• **TASK TO COMPLETE**
Reproduce the entries verbatim; no pictures.

Records excerpted from a collection
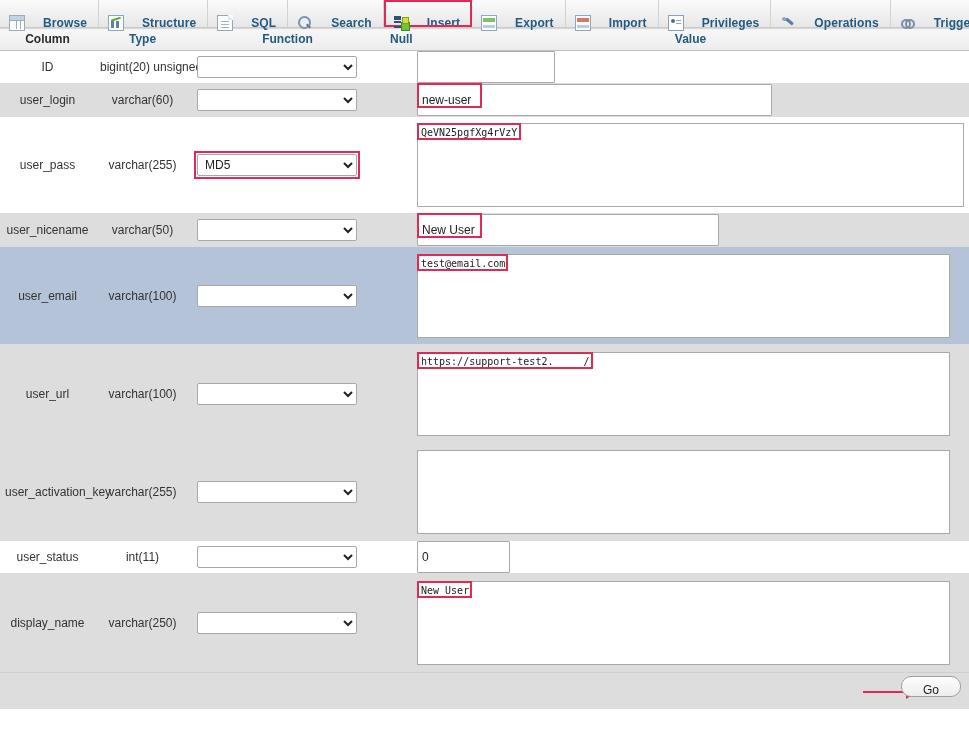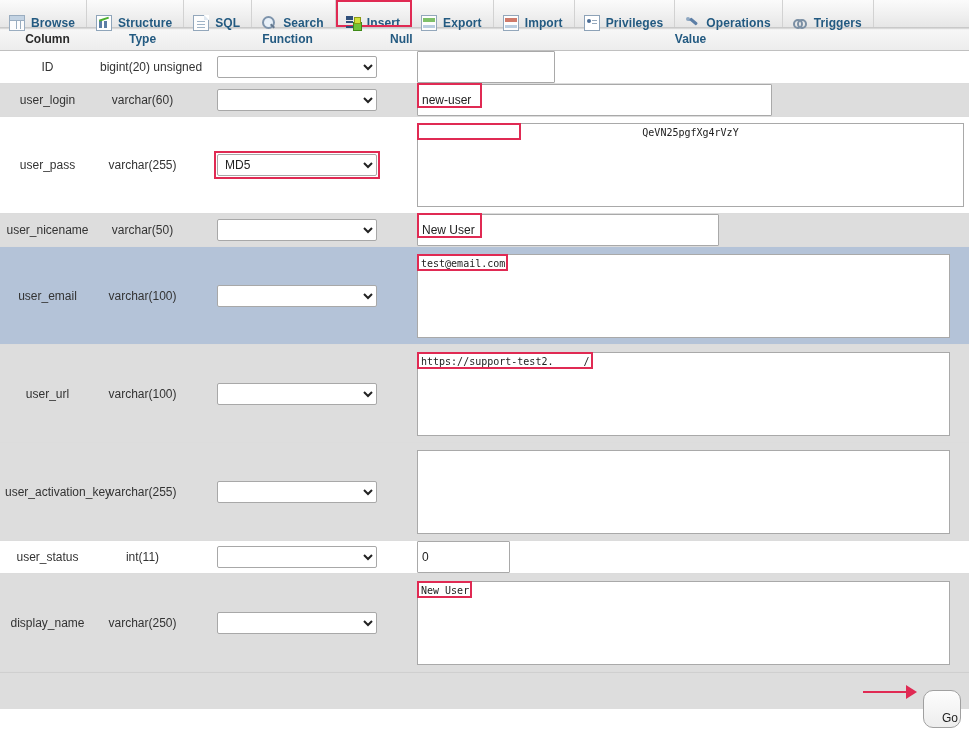--- a/index.html
+++ b/index.html
@@ -18,21 +18,21 @@
     height: 28px;
     background: linear-gradient(to bottom, #fbfbfb 0%, #f0f0f0 55%, #e6e6e6 100%);
     border-bottom: 1px solid #c9c9c9;
     display: flex;
     align-items: stretch;
     position: relative;
   }
   .tab {
     display: flex;
     align-items: center;
-    gap: 6px;
+    gap: 18px;
     padding: 18px 11px 0 9px;
     border-right: 1px solid #d2d2d2;
     cursor: pointer;
     position: relative;
   }
   .tab .tlabel {
     font-size: 12px;
     font-weight: bold;
     color: #235a81;
     white-space: nowrap;
@@ -195,21 +195,21 @@
     width: 160px;
     height: 22px;
     font-size: 12px;
     font-family: "Liberation Sans", sans-serif;
     border: 1px solid #a8a8a8;
     border-radius: 2px;
     background: #fff;
     padding: 1px 3px;
     color: #222;
   }
-  .fn-wrap { display:inline-block; position:relative; padding:2px;margin-left:20px; }
+  .fn-wrap { display:inline-block; position:relative; padding:2px; }
   .fn-wrap.hl { outline: 2px solid #e02a53; outline-offset: -1px; }
 
   input.val {
     height: 32px;
     font-size: 12px;
     font-family: "Liberation Sans", sans-serif;
     border: 1px solid #a9a9a9;
     border-radius: 1px;
     padding: 1px 4px;
     color: #222;
@@ -258,32 +258,32 @@
   
   #footer {
     height: 37px;
     background: #dddddd;
     border-top: 1px solid #cfcfcf;
     position: relative;
   }
   #go-btn {
     position: absolute;
     right: 8px;
-    top: 17px;
-    width: 34px; height: 21px;
+    top: 3px;
+    width: 60px; height: 21px;
     border: 1px solid #a0a0a0;
     border-radius: 10px;
     background: linear-gradient(to bottom, #fdfdfd 0%, #ededed 100%);
     font-size: 12px;
     font-family: "Liberation Sans", sans-serif;
     color: #222;
     cursor: pointer;
     line-height: 19px;
     text-align: center;
-    padding: 18px;
+    padding: 4px;
   }
   #go-arrow {
     position: absolute;
     right: 52px;
     top: 12px;
     width: 54px; height: 14px;
   }
   #go-arrow .shaft {
     position: absolute; left: 0; top: 6px; width: 44px; height: 2px; background: #e02a53;
   }
@@ -389,21 +389,21 @@
           </div>
         </td>
       </tr>
       <tr class="odd" style="height: 97px;">
         <td class="col-name">user_pass</td>
         <td class="col-type">varchar(255)</td>
         <td class="col-fn"><span class="fn-wrap hl"><select class="fn"><option>MD5</option></select></span></td>
         <td class="col-null"></td>
         <td class="col-val">
           <div class="val-cellwrap">
-            <textarea class="val" style="width: 608px; height: 84px; text-align: center;">QeVN25pgfXg4rVzY</textarea>
+            <textarea class="val" style="width: 608px; height: 84px;">QeVN25pgfXg4rVzY</textarea>
             <div class="mark" style="left: 0px; top: 0px; width: 103.6px; height: 17px;"></div>
           </div>
         </td>
       </tr>
       <tr class="even" style="height: 32px;">
         <td class="col-name">user_nicename</td>
         <td class="col-type">varchar(50)</td>
         <td class="col-fn"><span class="fn-wrap"><select class="fn"><option></option></select></span></td>
         <td class="col-null"></td>
         <td class="col-val">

• **REPLY TO THE TASK**
--- a/index.html
+++ b/index.html
@@ -18,21 +18,21 @@
     height: 28px;
     background: linear-gradient(to bottom, #fbfbfb 0%, #f0f0f0 55%, #e6e6e6 100%);
     border-bottom: 1px solid #c9c9c9;
     display: flex;
     align-items: stretch;
     position: relative;
   }
   .tab {
     display: flex;
     align-items: center;
-    gap: 6px;
+    gap: 18px;
     padding: 18px 11px 0 9px;
     border-right: 1px solid #d2d2d2;
     cursor: pointer;
     position: relative;
   }
   .tab .tlabel {
     font-size: 12px;
     font-weight: bold;
     color: #235a81;
     white-space: nowrap;
@@ -195,21 +195,21 @@
     width: 160px;
     height: 22px;
     font-size: 12px;
     font-family: "Liberation Sans", sans-serif;
     border: 1px solid #a8a8a8;
     border-radius: 2px;
     background: #fff;
     padding: 1px 3px;
     color: #222;
   }
-  .fn-wrap { display:inline-block; position:relative; padding:2px;margin-left:20px; }
+  .fn-wrap { display:inline-block; position:relative; padding:2px; }
   .fn-wrap.hl { outline: 2px solid #e02a53; outline-offset: -1px; }
 
   input.val {
     height: 32px;
     font-size: 12px;
     font-family: "Liberation Sans", sans-serif;
     border: 1px solid #a9a9a9;
     border-radius: 1px;
     padding: 1px 4px;
     color: #222;
@@ -258,32 +258,32 @@
   
   #footer {
     height: 37px;
     background: #dddddd;
     border-top: 1px solid #cfcfcf;
     position: relative;
   }
   #go-btn {
     position: absolute;
     right: 8px;
-    top: 17px;
-    width: 34px; height: 21px;
+    top: 3px;
+    width: 60px; height: 21px;
     border: 1px solid #a0a0a0;
     border-radius: 10px;
     background: linear-gradient(to bottom, #fdfdfd 0%, #ededed 100%);
     font-size: 12px;
     font-family: "Liberation Sans", sans-serif;
     color: #222;
     cursor: pointer;
     line-height: 19px;
     text-align: center;
-    padding: 18px;
+    padding: 4px;
   }
   #go-arrow {
     position: absolute;
     right: 52px;
     top: 12px;
     width: 54px; height: 14px;
   }
   #go-arrow .shaft {
     position: absolute; left: 0; top: 6px; width: 44px; height: 2px; background: #e02a53;
   }
@@ -389,21 +389,21 @@
           </div>
         </td>
       </tr>
       <tr class="odd" style="height: 97px;">
         <td class="col-name">user_pass</td>
         <td class="col-type">varchar(255)</td>
         <td class="col-fn"><span class="fn-wrap hl"><select class="fn"><option>MD5</option></select></span></td>
         <td class="col-null"></td>
         <td class="col-val">
           <div class="val-cellwrap">
-            <textarea class="val" style="width: 608px; height: 84px; text-align: center;">QeVN25pgfXg4rVzY</textarea>
+            <textarea class="val" style="width: 608px; height: 84px;">QeVN25pgfXg4rVzY</textarea>
             <div class="mark" style="left: 0px; top: 0px; width: 103.6px; height: 17px;"></div>
           </div>
         </td>
       </tr>
       <tr class="even" style="height: 32px;">
         <td class="col-name">user_nicename</td>
         <td class="col-type">varchar(50)</td>
         <td class="col-fn"><span class="fn-wrap"><select class="fn"><option></option></select></span></td>
         <td class="col-null"></td>
         <td class="col-val">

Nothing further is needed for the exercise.